Labelling change would put animal welfare at the heart of purchase, campaigners urge

By Katy Askew contact

- Last updated on GMT

 Should labelling indicate method of farming? ©iStock/Droits d'auteur  PatrickPoendl
Should labelling indicate method of farming? ©iStock/Droits d'auteur PatrickPoendl
UK animal rights campaigners are calling on the government to introduce a compulsory labelling system for meat and dairy products that would show how animals were farmed and reared.

Compassion in World Farming has launched a petition urging an update to the legislation governing food labelling in the country.

‘Left in the dark’

Compassion in World Farming stressed that there are currently no labelling laws to show the conditions under which animals reared for meat and dairy were farmed. The group insisted this means shoppers are “left in the dark”​ when it comes to the animal products they purchase.

In particular, Compassion in World Farming argued labels on intensively reared products often display “misleading”​ images of “rolling landscapes and happy animals​” or phrases such as “farm fresh​” and “natural​”, which lack clear definitions.

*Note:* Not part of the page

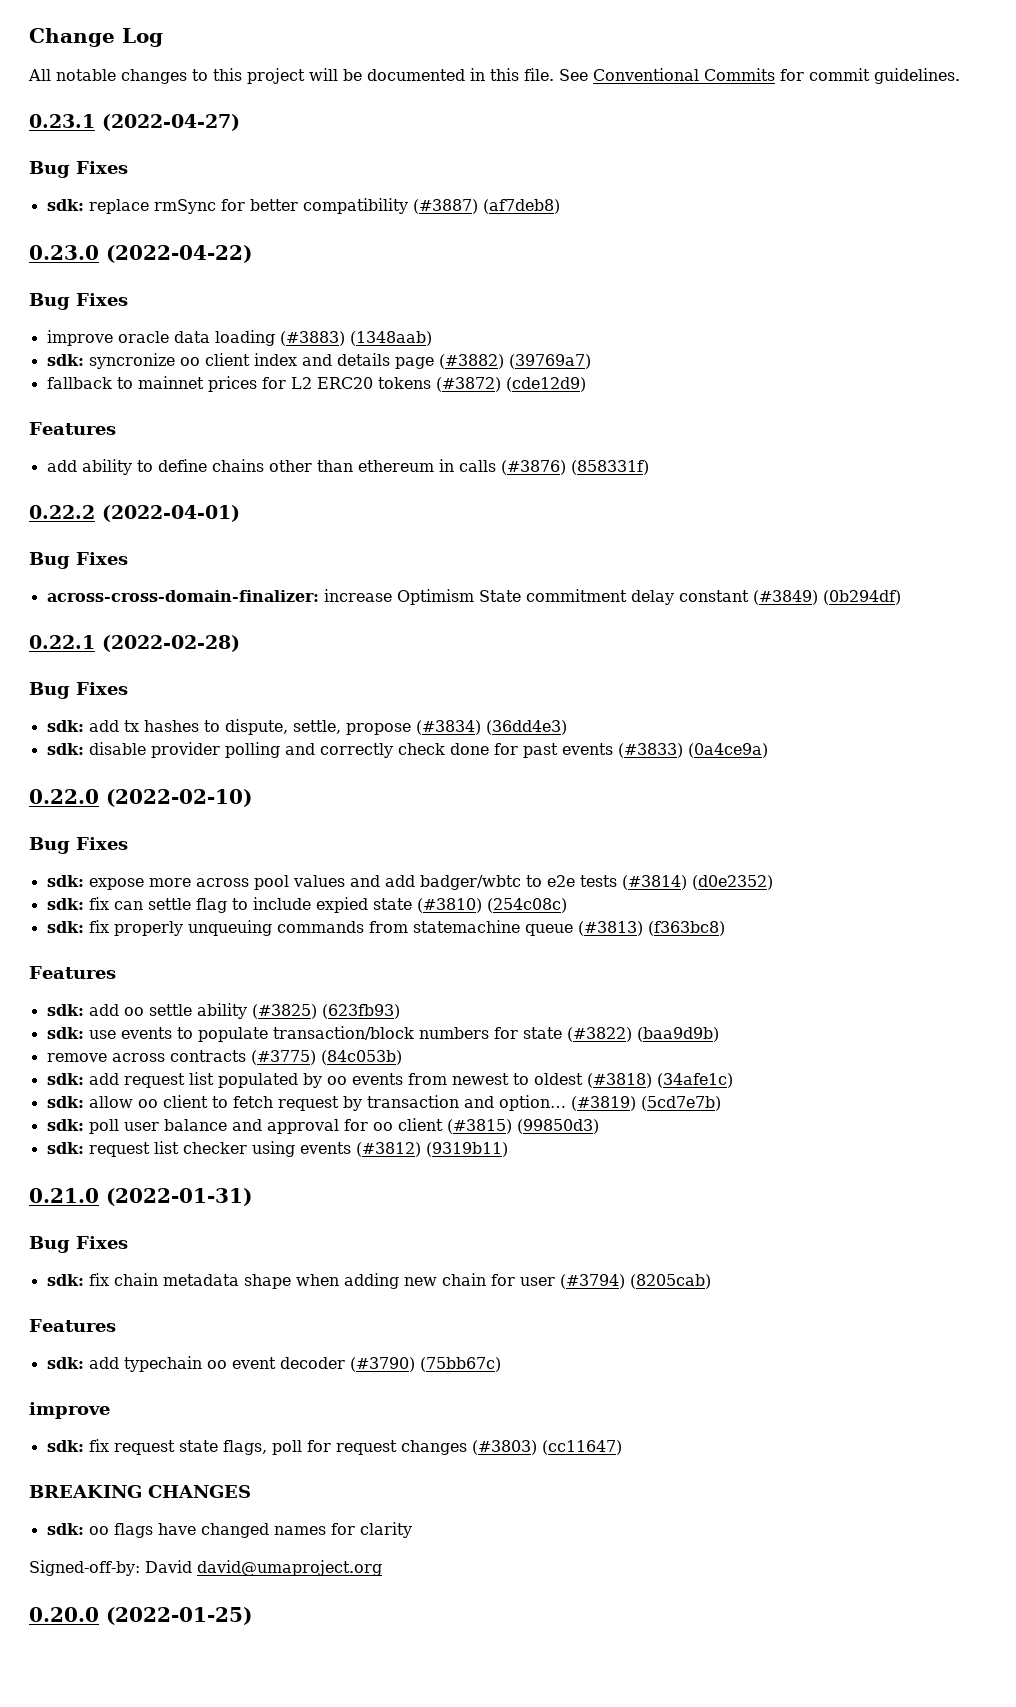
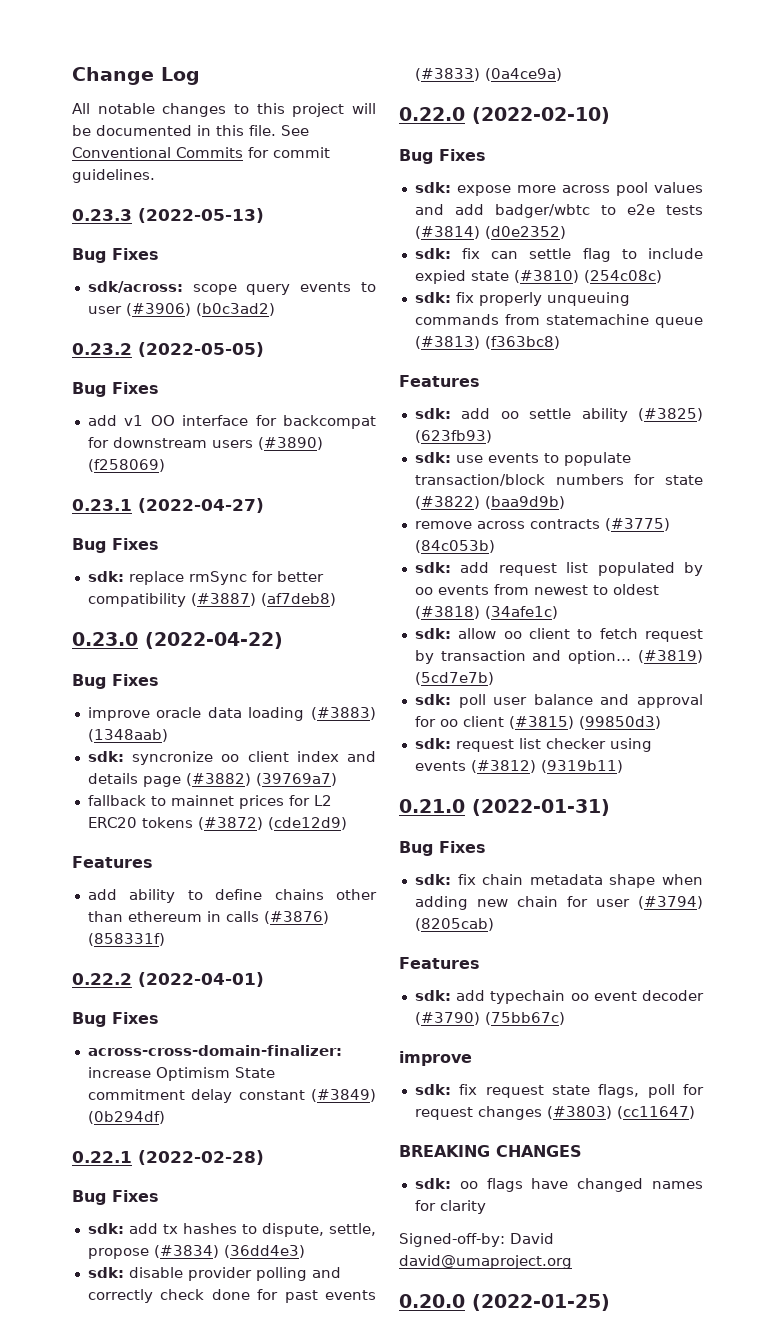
(960, 76) none -> [72,208,264,223] [72,248,159,263] [87,281,376,295] [87,303,275,316] [72,342,264,357] [72,382,159,397] [87,415,376,429] [87,437,323,450] [87,459,165,472] // 0.23.3 (2022-05-13) // Bug Fixes // sdk/across: scope query events to user (#3906) (b0c3ad2) // 0.23.2 (2022-05-05) // Bug Fixes // add v1 OO interface for backcompat for downstream users (#3890) (f258069)

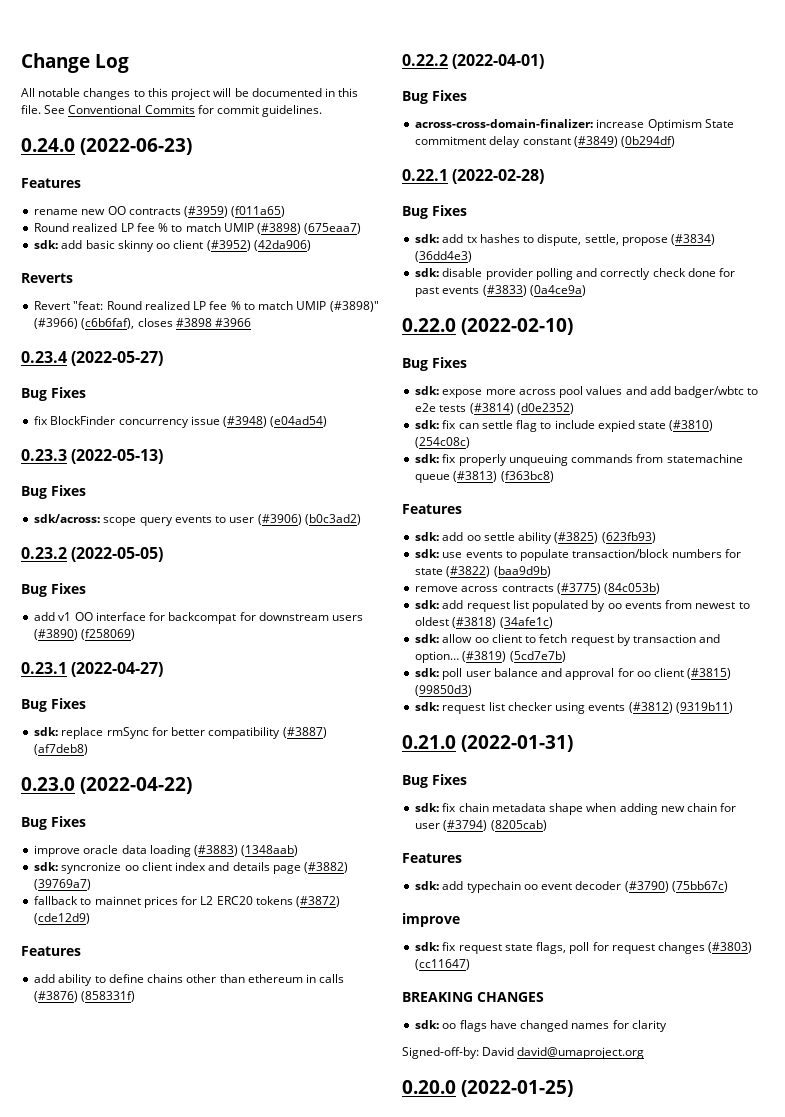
(155, 176) none -> [21,138,192,155] [21,178,81,188] [34,206,286,217] [34,223,362,234] [34,240,311,252] [21,273,73,283] [34,301,379,312] [34,318,252,329] [21,351,164,366] [21,387,86,401] [34,416,328,428] // 0.24.0 (2022-06-23) // Features // rename new OO contracts (#3959) (f011a65) // Round realized LP fee % to match UMIP (#3898) (675eaa7) // sdk: add basic skinny oo client (#3952) (42da906) // Reverts // Revert "feat: Round realized LP fee % to match UMIP (#3898)" (#3966) (c6b6faf), closes #3898 #3966 // 0.23.4 (2022-05-27) // Bug Fixes // fix BlockFinder concurrency issue (#3948) (e04ad54)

“This suggests that these animals have been farmed outdoors, when in reality they are crammed into barren cages, kept indoors all their lives, or kept in such close confinement, that they are unable to express their natural behaviours,”​ the organisation suggested.

“The truth about intensively farmed meat and dairy products isn’t advertised on food labels because it’s extremely hard to swallow,​” explained director of campaigns, Emma Slawinski.

“More than 70% of the animals raised in the UK each year are factory farmed but these inhumane farming practices are hidden behind closed doors, out of public view. The truth about factory farming isn’t advertised on food labels because it’s an unsavoury one.”

Demand for high welfare products

Compassion in World Farming insisted that what it believes are “misleading”​ labelling practices undermine farmers who operate higher welfare standards.

The group pointed to the existing egg labelling scheme as an “excellent example”​ of how “effective and honest labelling​” can re-shape the market.

Since it was introduced in 2004, the proportion of hens in cage-free systems has more than doubled.

“We need a clear labelling law, like that which currently exists for eggs, extended to all meat and dairy products,”​ Slawinski continued. “This would allow animal welfare to be part of consumers’ shopping decisions.”

Warning on 'confusing oversimplification' 

Responding to the petition, the National Farmers Union (NFU) warned that any move to "pitch one system against another"​ could oversimplify the issue and, ultimately, confuse consumers. 

NFU chief food chain adviser Ruth Edge told FoodNavigator that the organisation has "consistently called for clear unambiguous labelling"​ to "enable shoppers to make informed purchasing decisions"​.

However, Edge continued: "We believe labelling which segregates each method of production runs the risk of over-simplifying the complex issue of animal welfare and causing confusion for shoppers. Animal husbandry – how animals are cared for – within each production system needs to be considered. Labelling should not be pitching one system against another.”